Among them, Oxamate is a competitive LDHA inhibitor that binds to the pyruvate active site, blocking lactate production. In gastric, lymphoma, pancreatic, and hepatocellular carcinoma tumors, Oxamate exerts the ability to inhibit lactic acid production, reduce TME acidity, and inhibit tumors [91,92,93,94]. In hepatocellular carcinoma, Oxamate synergizes with PD-1 inhibitors by suppressing B7-H3 upregulation, a mechanism mediated through the inhibition of histone H3K18 lactylation, thereby enhancing antitumor immunity [94]. FX11, a potent LDHA inhibitor, exhibits significant antitumor activity against pancreatic cancer, neuroblastoma, thyroid cancer, and lymphomas [96,126]. FX11 is also used in conjunction with other drugs to enhance anticancer activity, e.g., the combination of FX11 with FK866, an inhibitor of NAD+ synthesis, inhibits tumor growth through dual metabolic blockade [95,96]. In pancreatic cancer, the combination of metformin and FX11 reduced the lactate level of PANC-1 cells through the AMPKa axis, which led to an increase in cancer cell stress, leading to apoptosis [97]. Additionally, FX11 decreases CAF abundance in pancreatic tumors, alleviating fibrosis and immunosuppression in the TME. Nanoparticles targeting the lactate dehydrogenase LDHA are safer and more efficient therapeutic modalities, including nanocarriers containing LDHA inhibitors and nanoparticles silencing and editing the LDHA gene [86,99]. LDHB is a participant in the lysosomal activity and autophagy of cancer cells, and participates in the process of self-promotion of tumorigenicity and the development of drug resistance in cancer cells [127]. Thus, LDHB may be a promising target for cancer prevention and treatment. It has been reported that the selective knockdown of LDHB in breast cancer significantly reduces the proliferation of cancer cells in vitro and in vivo [128]. Recently, Sachio Shibata et al. identified a chemical probe, AXKO-0046, that selectively inhibits LDHB activity affecting cancer metabolism. Nanoparticle delivery systems also show strong potential in targeting CAFs. Lactate secreted by tumor cells and CAFs impairs the function of tumor immune cells and promotes the recruitment of immunosuppressive cells such as M2 macrophages and Tregs [100]. This multifaceted strategy holds significant promise for overcoming the therapeutic challenges posed by metabolic symbiosis between tumors and their microenvironment.

6. Discussion

Current understanding of lactate-mediated interactions between tumor cells and cancer-associated fibroblasts (CAFs) remains limited. This review synthesizes current knowledge on lactate’s dual role as a metabolic substrate and a signaling molecule, highlighting its impact on CAF activation, tumor–stromal interactions, and therapeutic resistance. Despite advances, several unresolved questions and translational challenges persist.

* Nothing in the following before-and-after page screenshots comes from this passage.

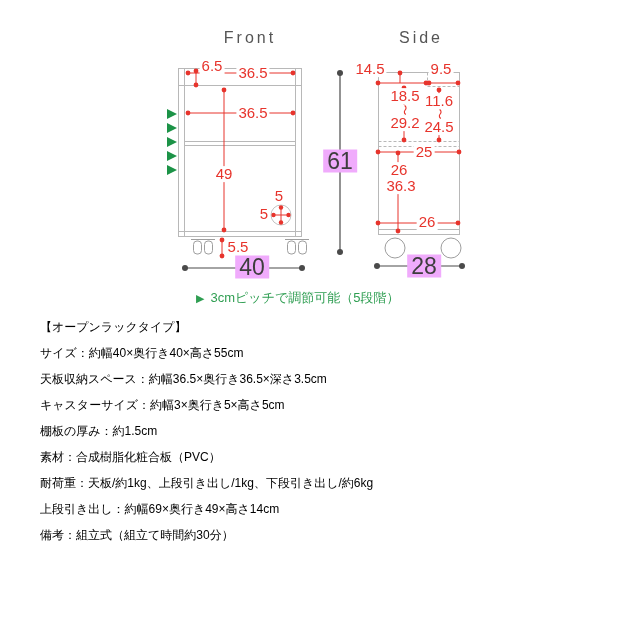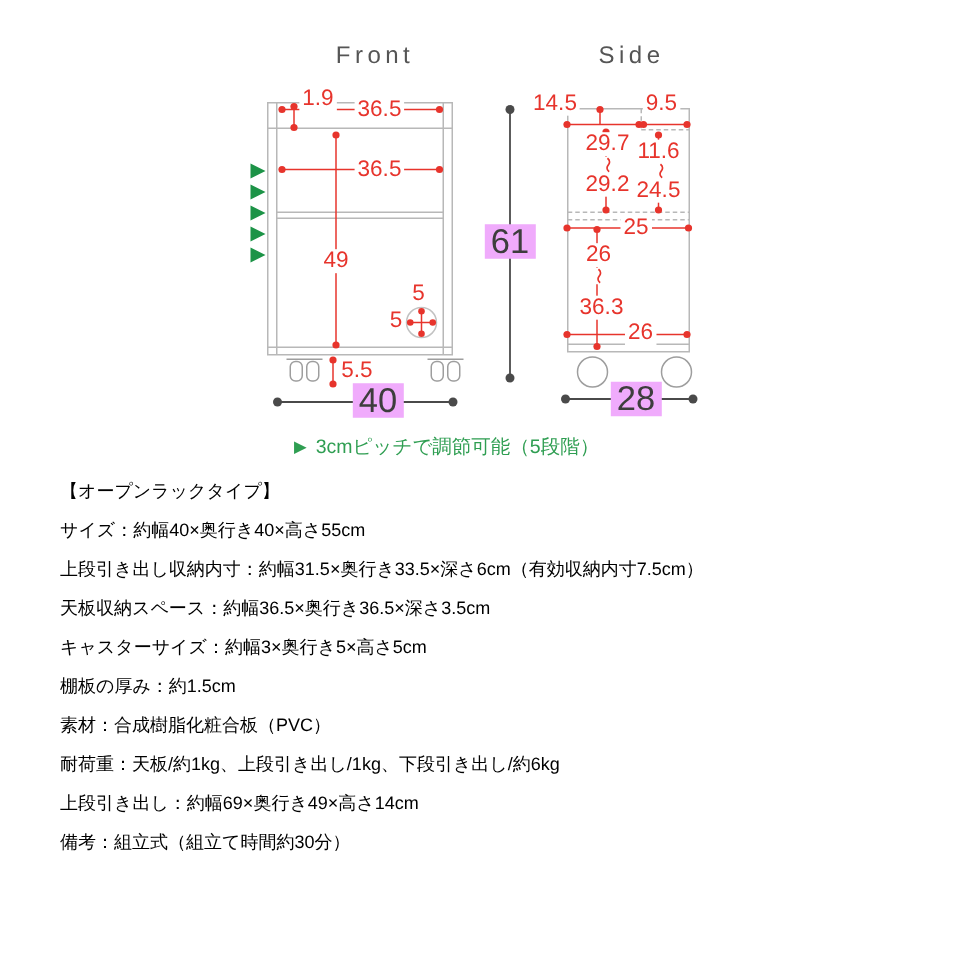"1.9" span.dim { text: 1.9 -> 6.5 }
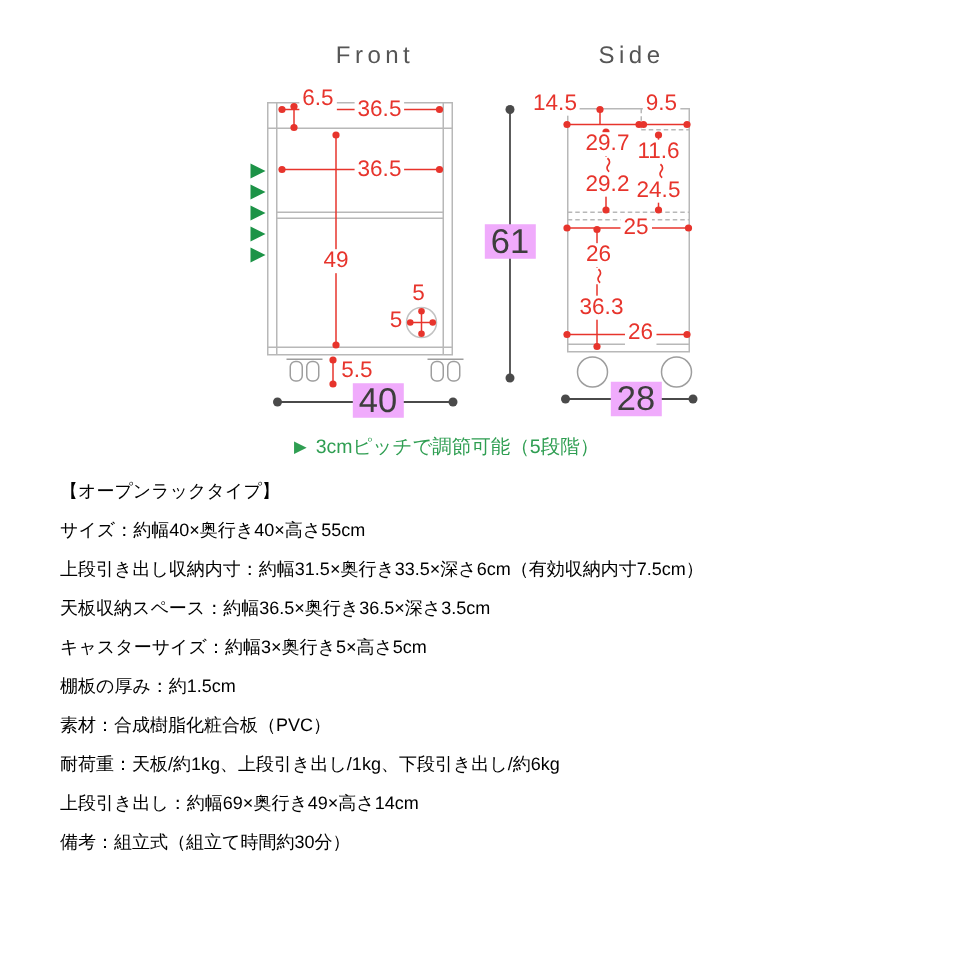"29.7" span.dim { text: 29.7 -> 18.5 }
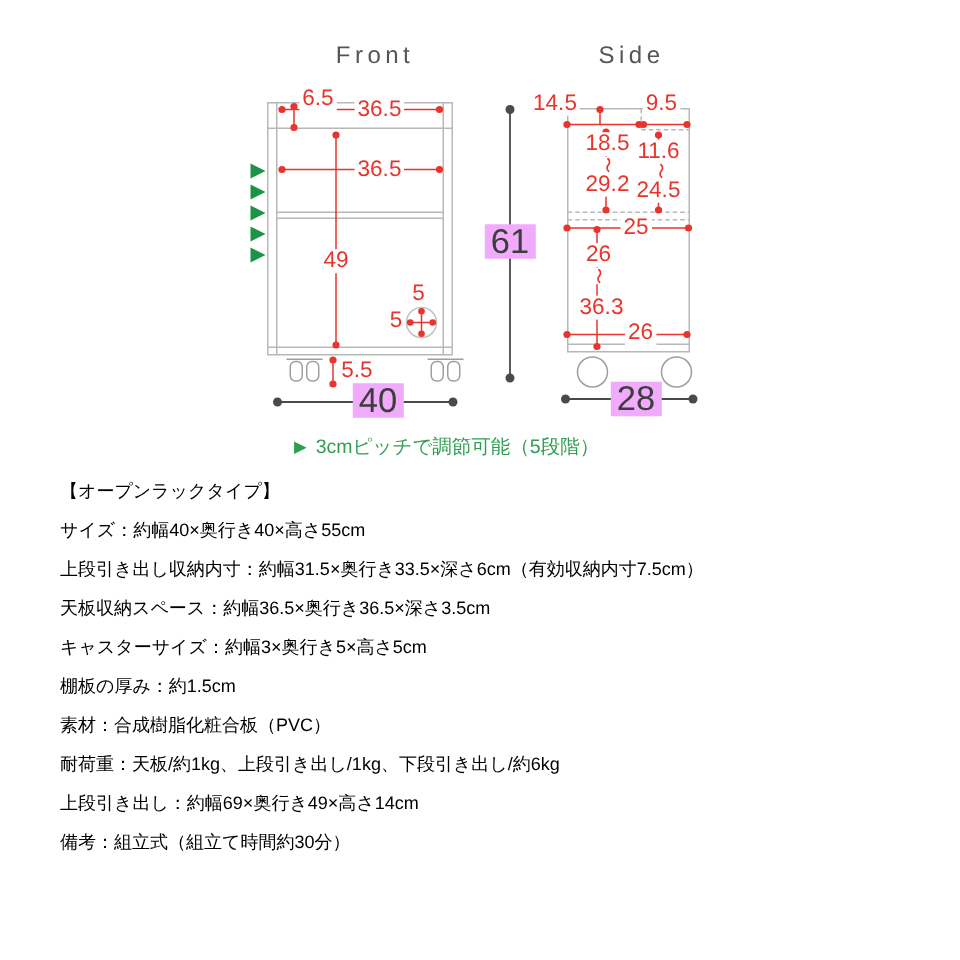"36.3" span.dim { top: 205px -> 186px }
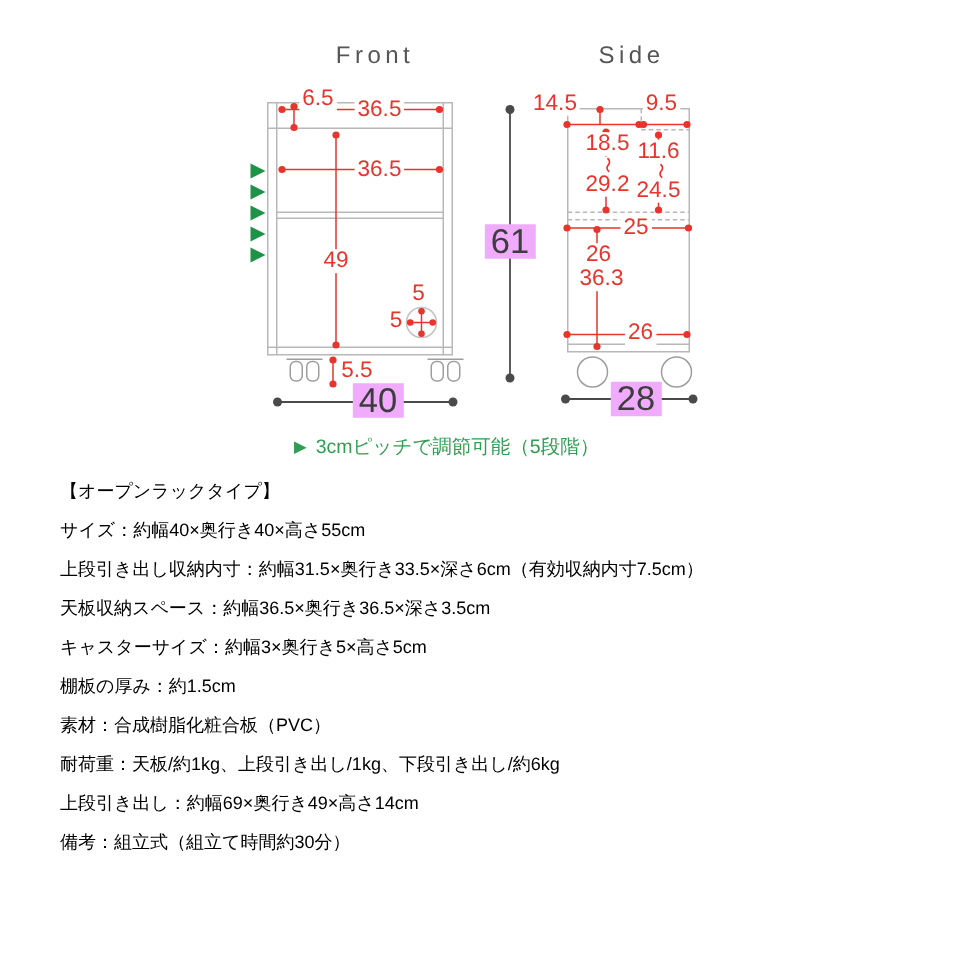"上段引き出し収納内寸：約幅31.5×奥行き33.5×深さ6cm（有効収納内寸7." div { html: <div>上段引き出し収納内寸：約幅31.5×奥行き33.5×深さ6cm（有効収納内寸7.5cm）</div> -> none }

6.1. Lactylation: A Frontier in Epigenetic and Metabolic Regulation

The discovery of lactylation as a post-translational modification (PTM) has revolutionized our view of lactate’s functionality, positioning it as a direct modulator of gene expression and protein activity. Histone lactylation (e.g., H3K18la) drives pro-tumorigenic gene programs, such as PDGFA upregulation in macrophages and ZFP64-mediated chemoresistance in breast cancer [51]. Non-histone lactylation (e.g., p53, AK2) further expands lactate’s regulatory scope, influencing DNA repair, metastasis, and immune evasion. However, key gaps remain: (1) The identification of lactate modification-related enzymes is still imperfect. The specific transferase and demodifying enzymes in the process of lactate modification have not yet been clarified, which greatly limits the in-depth understanding of the regulatory mechanism of lactate modification. (2) Functional consequences: Does lactylation confer novel protein functions beyond modulating existing pathways? For instance, lactylated MRN complex components enhance DNA repair [59], but whether this creates gain-of-function phenotypes is unclear. (3) A lack of tools to regulate lactylation levels. Currently, the commonly used methods to regulate lactylation include the point mutation of lactylation sites, treatment with foreign lactic acid, the inhibition of upstream regulators of glycolysis, and orthogonal translation systems using pyrrolidyl-tRNA synthetase. However, the lactylation levels of the above methods cannot be precisely controlled and do not reflect the true pathological conditions. (4) Challenges exist in developing effective lactate/lactylation-targeted therapies.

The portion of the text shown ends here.